Researchers from Cambridge University’s department of sociology, joined by colleagues from Oxford University and the London School of Hygiene and Tropical Medicine, examined links between the IMF and the rapid spread of the disease.
In research published in the Lancet Global Health journal, they said IMF programmes over the years have imposed heavy constraints on the development of effective health systems in Guinea, Liberia and Sierra Leone – the cradle of the Ebola outbreak that has killed more than 6,800 since March.
Economic policy reforms advocated by the IMF have undermined the capacity of health systems in these three nations – systems already fragile from legacies of conflict and state failure – to cope with infectious disease outbreaks and other such emergencies, they added.
“A major reason why the Ebola outbreak spread so rapidly was the weakness of health care systems in the region, and it would be unfortunate if underlying causes were overlooked,” said lead author and Cambridge sociologist Alexander Kentikelenis. “Policies advocated by the IMF have contributed to under-funded, insufficiently staffed, and poorly prepared health systems in the countries with Ebola outbreaks.”
The researchers said that by reviewing the policies enforced by the IMF before the outbreak – extracting information from the IMF lending programmes between 1990 and 2014 – they were able to examine the effects on the three countries, and identified three factors that led to the further weakening of health care.
One was that the IMF required economic reforms that reduced government spending, which researchers claimed absorbed funds that could be directed to meeting pressing health challenges, while another related to IMF caps on the public sector wage bill which impacts on the capacity to hire and adequately pay key health care workers.

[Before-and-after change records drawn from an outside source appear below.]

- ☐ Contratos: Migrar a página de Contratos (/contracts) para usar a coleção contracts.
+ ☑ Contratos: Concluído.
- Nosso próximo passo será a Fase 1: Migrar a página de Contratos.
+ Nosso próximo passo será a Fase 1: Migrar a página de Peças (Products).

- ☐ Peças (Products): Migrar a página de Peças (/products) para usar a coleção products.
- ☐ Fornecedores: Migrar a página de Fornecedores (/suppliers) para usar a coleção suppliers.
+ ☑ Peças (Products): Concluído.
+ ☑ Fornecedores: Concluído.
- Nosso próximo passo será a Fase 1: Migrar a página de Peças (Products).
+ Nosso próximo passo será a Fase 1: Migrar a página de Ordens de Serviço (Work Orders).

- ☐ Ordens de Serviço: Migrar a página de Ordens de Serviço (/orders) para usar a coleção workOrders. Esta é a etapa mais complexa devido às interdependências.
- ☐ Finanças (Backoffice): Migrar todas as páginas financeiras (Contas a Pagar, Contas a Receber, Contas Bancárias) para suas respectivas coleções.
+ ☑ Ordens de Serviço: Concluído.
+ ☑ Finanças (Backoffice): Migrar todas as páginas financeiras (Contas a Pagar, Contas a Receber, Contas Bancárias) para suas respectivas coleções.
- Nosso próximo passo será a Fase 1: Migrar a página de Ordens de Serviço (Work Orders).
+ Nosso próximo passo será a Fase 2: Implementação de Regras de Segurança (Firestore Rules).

The third factor was that the IMF campaigns for decentralised health care systems, which in practice makes it difficult to mobilise coordinated responses to outbreaks of deadly diseases such as Ebola.
In recent months, the IMF has announced £274million of funding to help combat Ebola in West Africa, leading IMF director Christine Lagarde to say it is “good to increase the fiscal deficit when it’s a matter of curing the people. The IMF doesn’t say that very often”.